TASK DETAILS
The required output is all lines below that contain the word "subtle".

PROVIDED RECORDS
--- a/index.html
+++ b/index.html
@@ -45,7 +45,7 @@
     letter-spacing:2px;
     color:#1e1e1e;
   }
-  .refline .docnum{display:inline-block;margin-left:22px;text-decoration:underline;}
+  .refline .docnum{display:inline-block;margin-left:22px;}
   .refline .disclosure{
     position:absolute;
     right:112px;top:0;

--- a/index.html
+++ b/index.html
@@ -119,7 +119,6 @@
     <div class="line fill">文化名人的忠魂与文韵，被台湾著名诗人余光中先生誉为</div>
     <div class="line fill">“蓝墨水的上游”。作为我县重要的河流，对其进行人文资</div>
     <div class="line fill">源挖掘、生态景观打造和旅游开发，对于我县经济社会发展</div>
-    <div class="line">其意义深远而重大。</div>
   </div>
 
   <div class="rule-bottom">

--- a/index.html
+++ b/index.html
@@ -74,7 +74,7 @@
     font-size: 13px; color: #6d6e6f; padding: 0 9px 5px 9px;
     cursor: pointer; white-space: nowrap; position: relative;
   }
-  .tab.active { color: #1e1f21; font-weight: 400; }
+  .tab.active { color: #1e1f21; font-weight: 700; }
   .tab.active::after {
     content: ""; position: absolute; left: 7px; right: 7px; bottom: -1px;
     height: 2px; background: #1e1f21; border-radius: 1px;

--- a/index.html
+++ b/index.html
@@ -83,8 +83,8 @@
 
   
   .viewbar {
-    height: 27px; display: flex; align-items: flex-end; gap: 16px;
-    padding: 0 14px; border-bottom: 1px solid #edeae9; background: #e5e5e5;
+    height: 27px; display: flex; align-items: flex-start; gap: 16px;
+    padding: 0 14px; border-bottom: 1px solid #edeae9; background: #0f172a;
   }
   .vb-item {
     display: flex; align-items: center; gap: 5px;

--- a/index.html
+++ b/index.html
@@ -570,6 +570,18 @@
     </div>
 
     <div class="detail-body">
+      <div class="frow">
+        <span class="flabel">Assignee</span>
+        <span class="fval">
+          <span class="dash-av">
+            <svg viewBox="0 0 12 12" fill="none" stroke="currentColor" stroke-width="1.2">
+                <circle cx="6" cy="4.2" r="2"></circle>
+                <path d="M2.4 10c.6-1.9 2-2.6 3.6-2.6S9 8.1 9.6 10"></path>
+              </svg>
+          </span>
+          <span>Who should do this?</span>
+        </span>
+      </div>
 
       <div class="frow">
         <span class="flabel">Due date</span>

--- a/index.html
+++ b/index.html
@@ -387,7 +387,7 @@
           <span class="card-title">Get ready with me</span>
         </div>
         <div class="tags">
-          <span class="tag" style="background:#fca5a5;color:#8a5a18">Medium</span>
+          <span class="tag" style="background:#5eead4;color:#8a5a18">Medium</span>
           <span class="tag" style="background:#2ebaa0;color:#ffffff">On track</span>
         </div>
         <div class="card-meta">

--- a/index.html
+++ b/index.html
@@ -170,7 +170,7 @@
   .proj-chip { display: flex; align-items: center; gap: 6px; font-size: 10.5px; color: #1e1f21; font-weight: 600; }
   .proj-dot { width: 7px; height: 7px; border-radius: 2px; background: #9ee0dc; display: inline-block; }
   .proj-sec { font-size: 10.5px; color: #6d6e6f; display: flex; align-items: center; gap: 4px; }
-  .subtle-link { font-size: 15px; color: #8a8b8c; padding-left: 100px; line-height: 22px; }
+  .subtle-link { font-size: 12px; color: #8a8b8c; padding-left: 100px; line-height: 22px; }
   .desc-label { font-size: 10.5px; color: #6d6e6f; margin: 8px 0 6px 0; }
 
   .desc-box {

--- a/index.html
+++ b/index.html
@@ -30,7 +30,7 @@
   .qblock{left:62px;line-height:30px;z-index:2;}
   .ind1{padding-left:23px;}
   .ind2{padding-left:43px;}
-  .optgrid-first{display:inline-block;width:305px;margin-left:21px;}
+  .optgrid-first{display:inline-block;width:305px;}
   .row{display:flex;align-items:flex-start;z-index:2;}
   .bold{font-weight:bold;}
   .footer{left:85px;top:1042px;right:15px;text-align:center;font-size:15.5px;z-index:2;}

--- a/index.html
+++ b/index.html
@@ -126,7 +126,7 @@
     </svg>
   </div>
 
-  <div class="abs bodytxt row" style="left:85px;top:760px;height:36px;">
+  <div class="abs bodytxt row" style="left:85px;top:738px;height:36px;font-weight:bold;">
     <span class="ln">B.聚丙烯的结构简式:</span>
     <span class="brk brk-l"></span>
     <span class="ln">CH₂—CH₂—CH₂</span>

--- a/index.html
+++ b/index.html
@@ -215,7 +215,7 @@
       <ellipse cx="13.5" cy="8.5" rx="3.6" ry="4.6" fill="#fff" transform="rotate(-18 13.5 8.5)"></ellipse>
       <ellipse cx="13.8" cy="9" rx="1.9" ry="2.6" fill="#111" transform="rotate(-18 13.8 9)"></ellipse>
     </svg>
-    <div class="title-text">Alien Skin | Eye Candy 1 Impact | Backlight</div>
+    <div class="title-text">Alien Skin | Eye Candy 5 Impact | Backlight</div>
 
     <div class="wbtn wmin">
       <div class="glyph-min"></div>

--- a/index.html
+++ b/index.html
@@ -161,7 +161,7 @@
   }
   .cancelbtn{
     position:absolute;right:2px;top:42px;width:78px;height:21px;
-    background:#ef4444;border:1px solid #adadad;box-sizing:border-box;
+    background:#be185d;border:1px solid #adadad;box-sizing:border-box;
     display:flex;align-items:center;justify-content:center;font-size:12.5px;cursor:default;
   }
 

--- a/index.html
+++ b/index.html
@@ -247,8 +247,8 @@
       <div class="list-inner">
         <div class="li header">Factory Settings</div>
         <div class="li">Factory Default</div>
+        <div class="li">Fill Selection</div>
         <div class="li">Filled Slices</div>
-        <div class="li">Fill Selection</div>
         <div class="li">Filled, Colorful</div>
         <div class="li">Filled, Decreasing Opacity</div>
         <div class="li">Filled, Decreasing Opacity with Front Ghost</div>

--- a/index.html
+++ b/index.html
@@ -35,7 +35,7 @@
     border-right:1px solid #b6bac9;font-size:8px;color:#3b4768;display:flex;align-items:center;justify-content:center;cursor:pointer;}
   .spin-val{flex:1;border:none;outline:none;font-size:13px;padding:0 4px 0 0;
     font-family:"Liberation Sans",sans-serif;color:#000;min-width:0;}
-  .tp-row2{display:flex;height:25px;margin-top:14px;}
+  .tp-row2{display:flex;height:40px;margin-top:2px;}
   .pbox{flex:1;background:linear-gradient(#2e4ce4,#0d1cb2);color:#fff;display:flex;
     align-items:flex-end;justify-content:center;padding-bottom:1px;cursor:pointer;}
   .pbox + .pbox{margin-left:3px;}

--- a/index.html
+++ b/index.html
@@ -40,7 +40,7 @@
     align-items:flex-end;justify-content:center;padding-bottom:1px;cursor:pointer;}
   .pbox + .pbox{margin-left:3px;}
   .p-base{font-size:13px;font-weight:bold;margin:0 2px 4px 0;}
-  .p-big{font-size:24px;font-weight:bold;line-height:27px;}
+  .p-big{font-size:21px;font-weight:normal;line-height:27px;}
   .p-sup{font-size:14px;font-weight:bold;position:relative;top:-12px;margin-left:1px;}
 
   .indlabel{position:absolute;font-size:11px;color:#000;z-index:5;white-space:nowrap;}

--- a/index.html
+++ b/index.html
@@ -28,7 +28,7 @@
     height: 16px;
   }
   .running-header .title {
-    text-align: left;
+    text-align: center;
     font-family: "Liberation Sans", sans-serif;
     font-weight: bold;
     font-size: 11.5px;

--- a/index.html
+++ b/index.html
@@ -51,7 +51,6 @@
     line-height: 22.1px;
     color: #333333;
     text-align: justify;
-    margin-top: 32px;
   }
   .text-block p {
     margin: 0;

RESULT BELOW
-  .subtle-link { font-size: 15px; color: #8a8b8c; padding-left: 100px; line-height: 22px; }
+  .subtle-link { font-size: 12px; color: #8a8b8c; padding-left: 100px; line-height: 22px; }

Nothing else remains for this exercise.